Supplied material below:

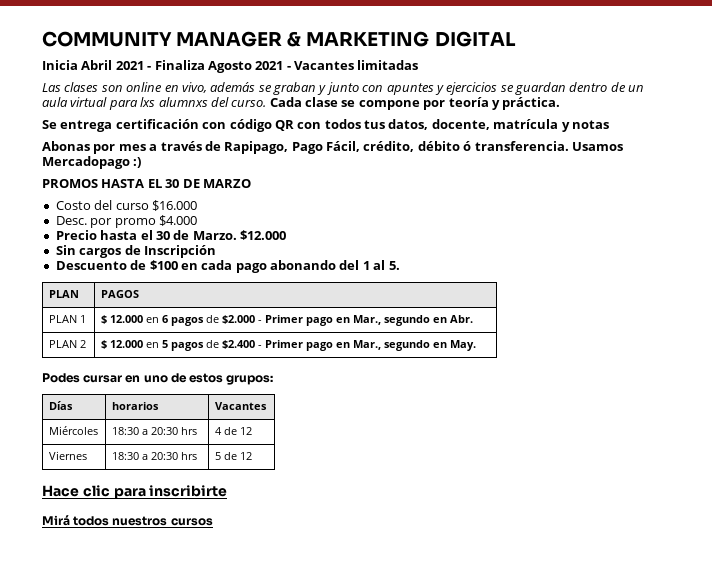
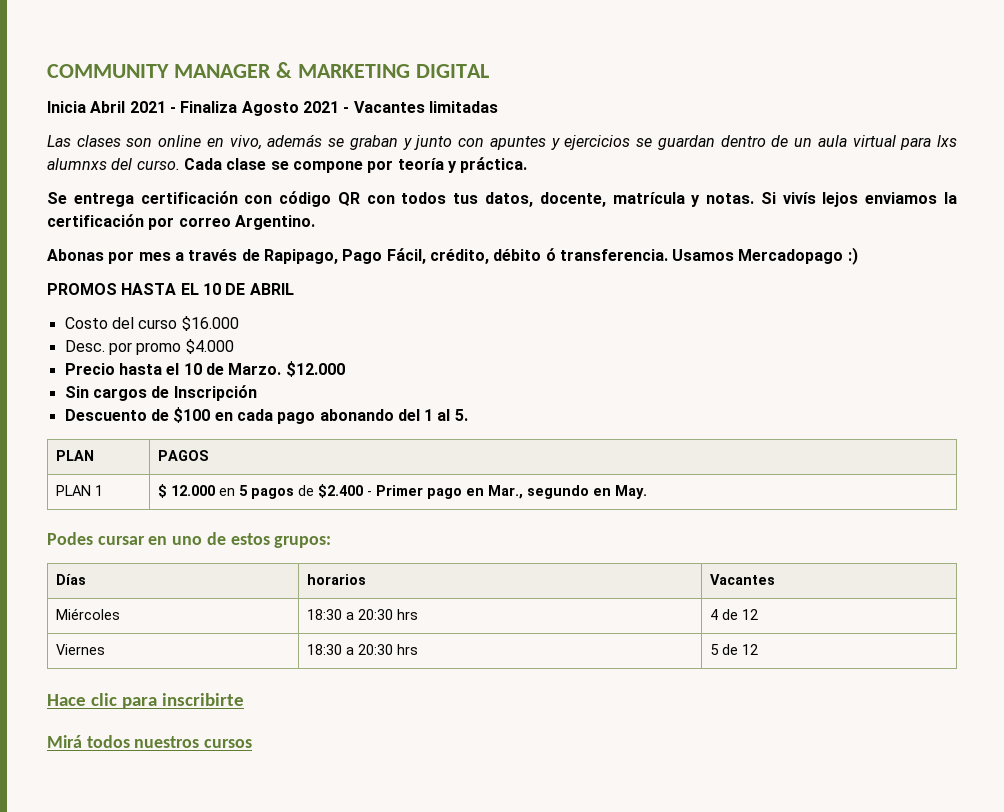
[571,120,609,129] notas -> [706,192,958,207] [47,214,315,230] notas. Si vivís lejos enviamos la certificación por correo Argentino.
[165,179,251,188] 30 DE MARZO -> [202,283,294,295] 10 DE ABRIL
[155,231,170,240] 30 -> [183,363,202,375] 10
[100,315,473,326] [48,340,86,348] | $ 12.000 en 6 pagos de $2.000 - Primer pago en Mar., segundo en Abr. // PLAN 2 -> (103, 490) none

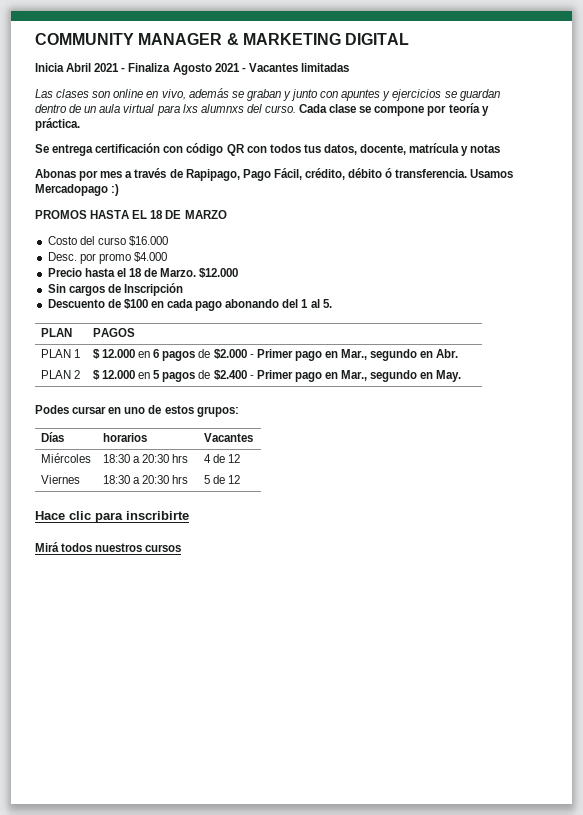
[706,192,958,207] [47,214,315,230] notas. Si vivís lejos enviamos la certificación por correo Argentino. -> [470,144,501,153] notas
[202,283,294,295] 10 DE ABRIL -> [150,210,227,219] 18 DE MARZO
[183,363,202,375] 10 -> [128,268,142,277] 18
(103, 490) none -> [92,349,459,361] [40,370,80,379] | $ 12.000 en 6 pagos de $2.000 - Primer pago en Mar., segundo en Abr. // PLAN 2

End of Supplied material.

Whenever the word "PLAN" appears in a line of the data above, that line counts. Say how many lines count, and nothing more.

2